Reputation: 95
Currently, I am dealing with a large set of data that is stored in MongoDB(2M single collections from a larger collection of 20M). Feilds: id, item name, item type, item description and date()
Dynamically count how many items occur in a date span of a week and month for the entire collection. i.e From 2014-01-01 to 2014-01-07 has 20 items, From 2014-01-08 to 2014-01-16 has 50 items,.. etc
Using python, how can I accomplish this? Are their libraries for this or it would be a custom code?
Alternatively, should this be done all through MongoDB?
Upvotes: 1
Views: 688
Reputation: 151132
The general way is of course to have the database handle aggregation.
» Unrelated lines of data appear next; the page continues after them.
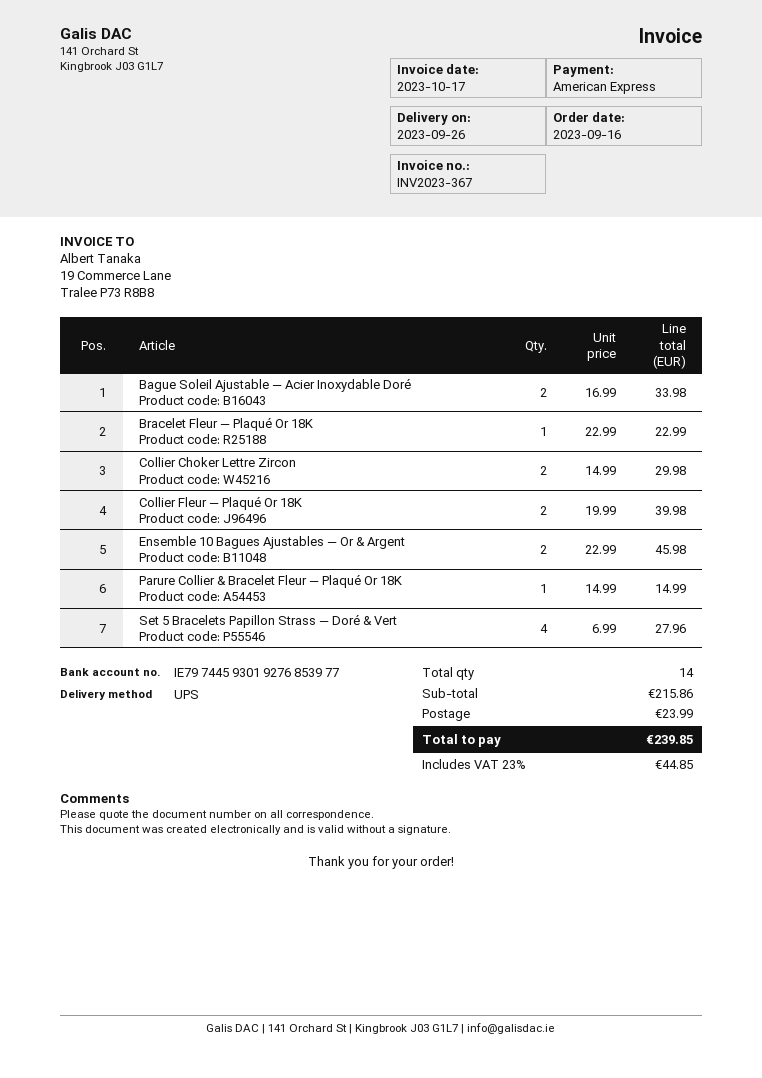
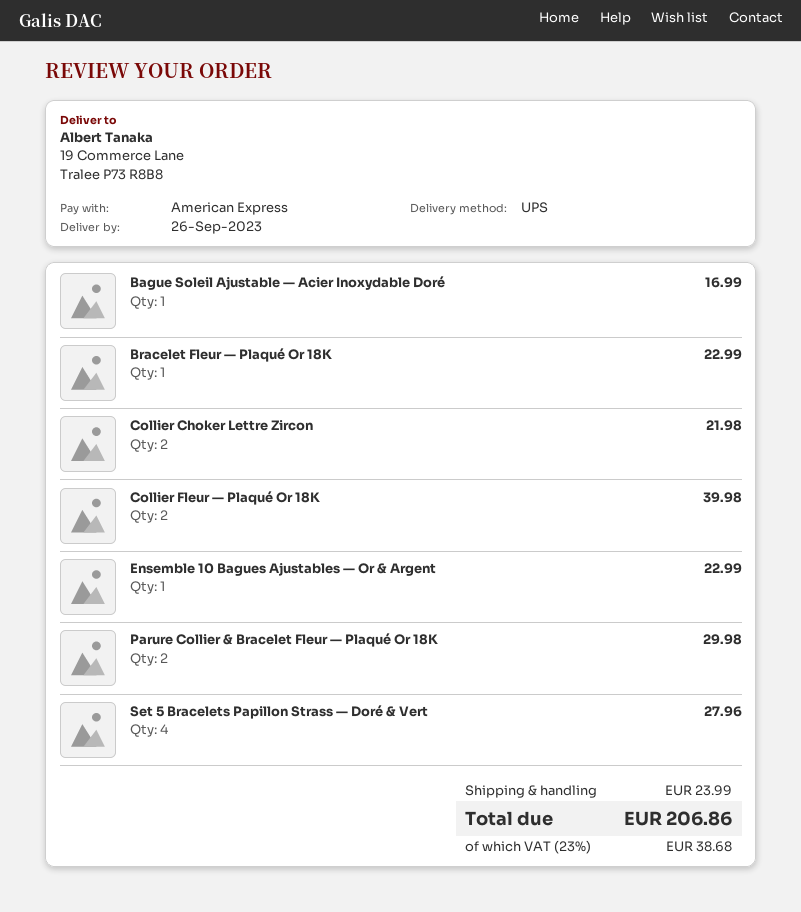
Bague Soleil Ajustable — Acier Inoxydable Doré: 2 for 33.98 -> 1 for 16.99
Collier Choker Lettre Zircon: 2 for 29.98 -> 2 for 21.98
Ensemble 10 Bagues Ajustables — Or & Argent: 2 for 45.98 -> 1 for 22.99
Parure Collier & Bracelet Fleur — Plaqué Or 18K: 1 for 14.99 -> 2 for 29.98
tax: 23% = 44.85 -> 23% = 38.68
total: 239.85 -> 206.86

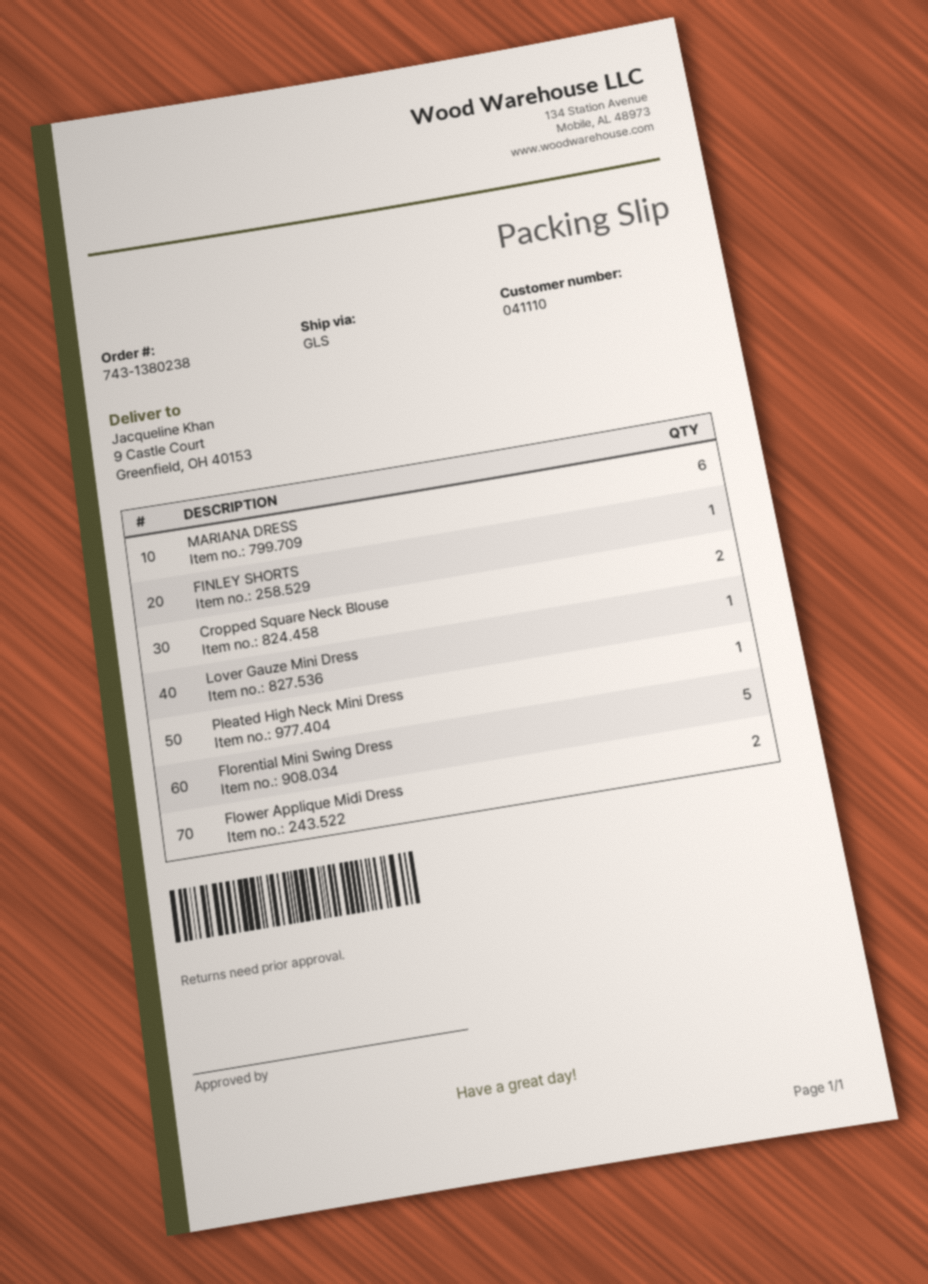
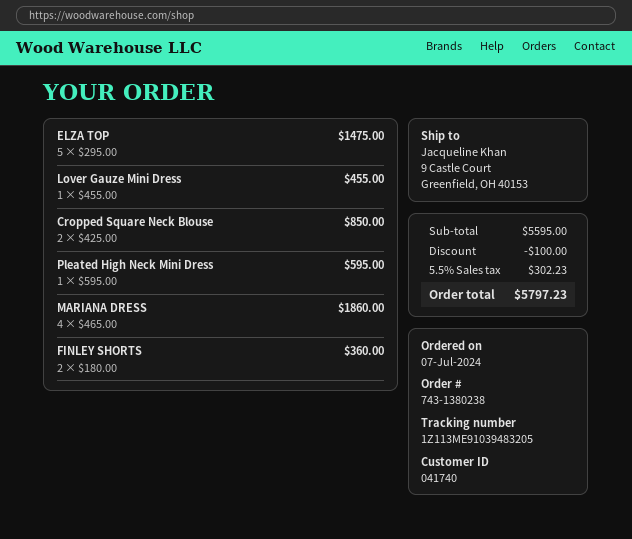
customer number: 041110 -> 041740
MARIANA DRESS: 6 -> 4
FINLEY SHORTS: 1 -> 2
Florential Mini Swing Dress: 5 -> none
Flower Applique Midi Dress: 2 -> none
ELZA TOP: none -> 5

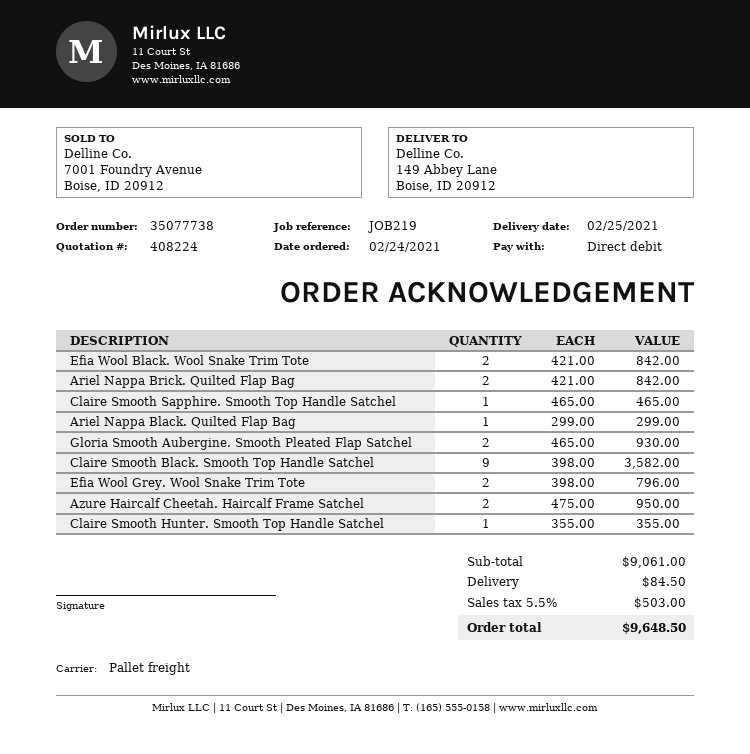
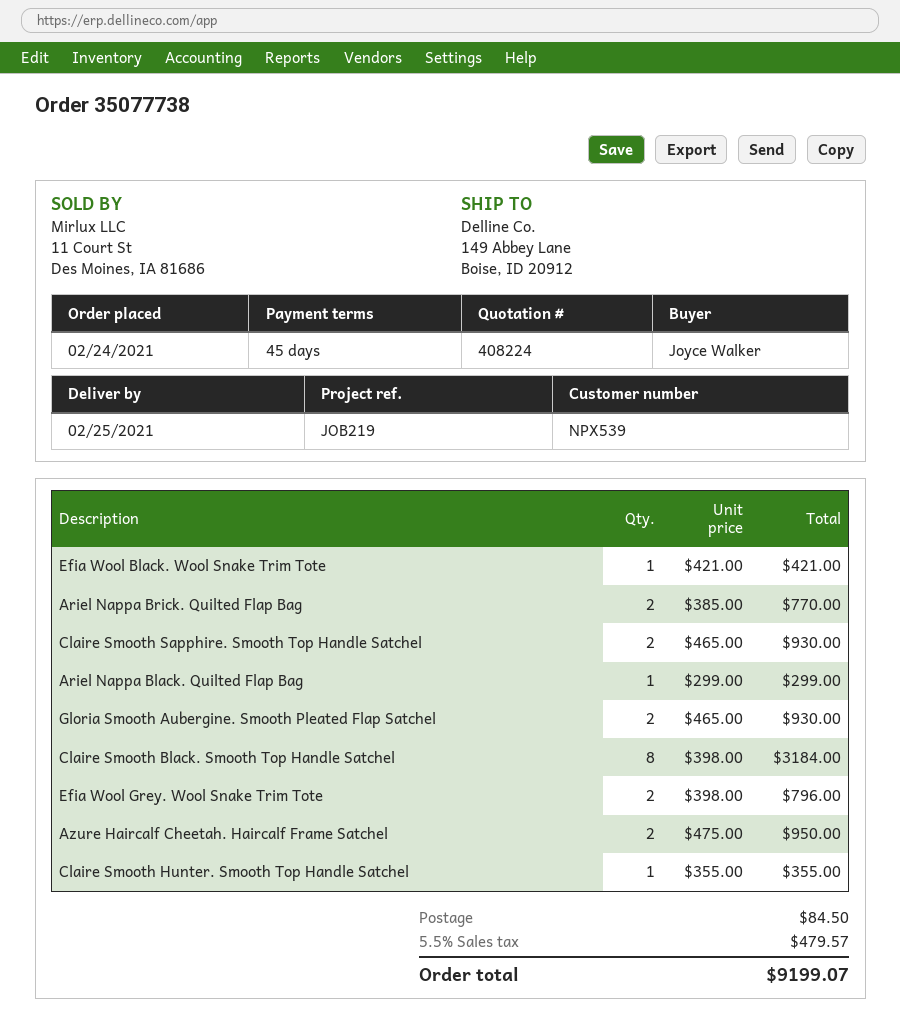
Efia Wool Black. Wool Snake Trim Tote: 2 x 421.00 = 842.00 -> 1 x 421.00 = 421.00
Ariel Nappa Brick. Quilted Flap Bag: 2 x 421.00 = 842.00 -> 2 x 385.00 = 770.00
Claire Smooth Sapphire. Smooth Top Handle Satchel: 1 x 465.00 = 465.00 -> 2 x 465.00 = 930.00
Claire Smooth Black. Smooth Top Handle Satchel: 9 x 398.00 = 3582.00 -> 8 x 398.00 = 3184.00
tax: 5.5% = 503.00 -> 5.5% = 479.57
total: 9648.50 -> 9199.07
If you want data from within a "week range" then there are a couple of ways to go about it, just depending on which approach you actually want for your case.
Just demonstrating for the "month of May" by example, then you would have something like:
startdate = datetime(2018,5,1)
enddate = datetime(2018,6,1)
result = db.sales.aggregate([
{ '$match': { 'date': { '$gte': startdate, '$lt': enddate } } },
{ '$group': {
'_id': {
'year': { '$year': '$date' },
'week': { '$isoWeek': '$date' }
},
'totalQty': { '$sum': '$qty' },
'count': { '$sum': 1 }
}},
{ '$sort': { '_id': 1 } }
])
It's a fairly simple invocation using the $year
and $isoWeek
or possibly even the $week
operators depending on what your MongoDB version actually supports. All you need do is specify these within the _id
grouping key of $group
and then choose other accumulators like $sum
depending on what you actually need to "accumulate" within that grouping.
The $week
and $isoWeek
just come out slightly different where the latter is more aligned with functions of the isoweek
library for Python and similar things for other languages. In general you can probably just adjust the week with the two by adding 1
. See the documentation for more detail.
In this case you can optionally just let the database do the "aggregation" work and then get your "desired dates" based on the output. i.e For python you can transform the result with datetime
values corresponding to each week as:
result = list(result)
for item in result:
item.update({
'start': datetime.combine(
Week(item['_id']['year'],item['_id']['week']).monday(),
datetime.min.time()
),
'end': datetime.combine(
Week(item['_id']['year'],item['_id']['week']).sunday(),
datetime.max.time()
)
})
item.pop('_id',None)
If sticking to the ISO standards is not for you, then the alternate approach is to define your own "intervals" on which to accumulate the "grouping" for. The main tool with MongoDB here is $bucket
, and a little list processing beforehand:
cuts = [startdate]
date = startdate
while ( date < enddate ):
date = date + timedelta(days=7)
if ( date > enddate ):
date = enddate
cuts.append(date)
alternate = db.sales.aggregate([
{ '$match': { 'date': { '$gte': startdate, '$lt': enddate } } },
{ '$bucket': {
'groupBy': '$date',
'boundaries': cuts,
'output': {
'totalQty': { '$sum': '$qty' },
'count': { '$sum': 1 }
}
}},
{ '$project': {
'_id': 0,
'start': '$_id',
'end': {
'$cond': {
'if': {
'$gt': [
{ '$add': ['$_id', (1000 * 60 * 60 * 24 * 7) - 1] },
enddate
]
},
'then': { '$add': [ enddate, -1 ] },
'else': {
'$add': ['$_id', (1000 * 60 * 60 * 24 * 7) - 1]
}
}
},
'totalQty': 1,
'count': 1
}}
])
Instead of using defined functions such as $week
or $isoWeek
, instead we work out the "intervals of 7 days" from a given query start date and produce an array of those intervals, always of course ending with the "maximum" value from the range of data being selected.
This list
is then given in argument to the $bucket
aggregation stage for it's "boundaries"
option. This is actually just a list of values which tells the statement what to accumulate "up to" for each "grouping" produced.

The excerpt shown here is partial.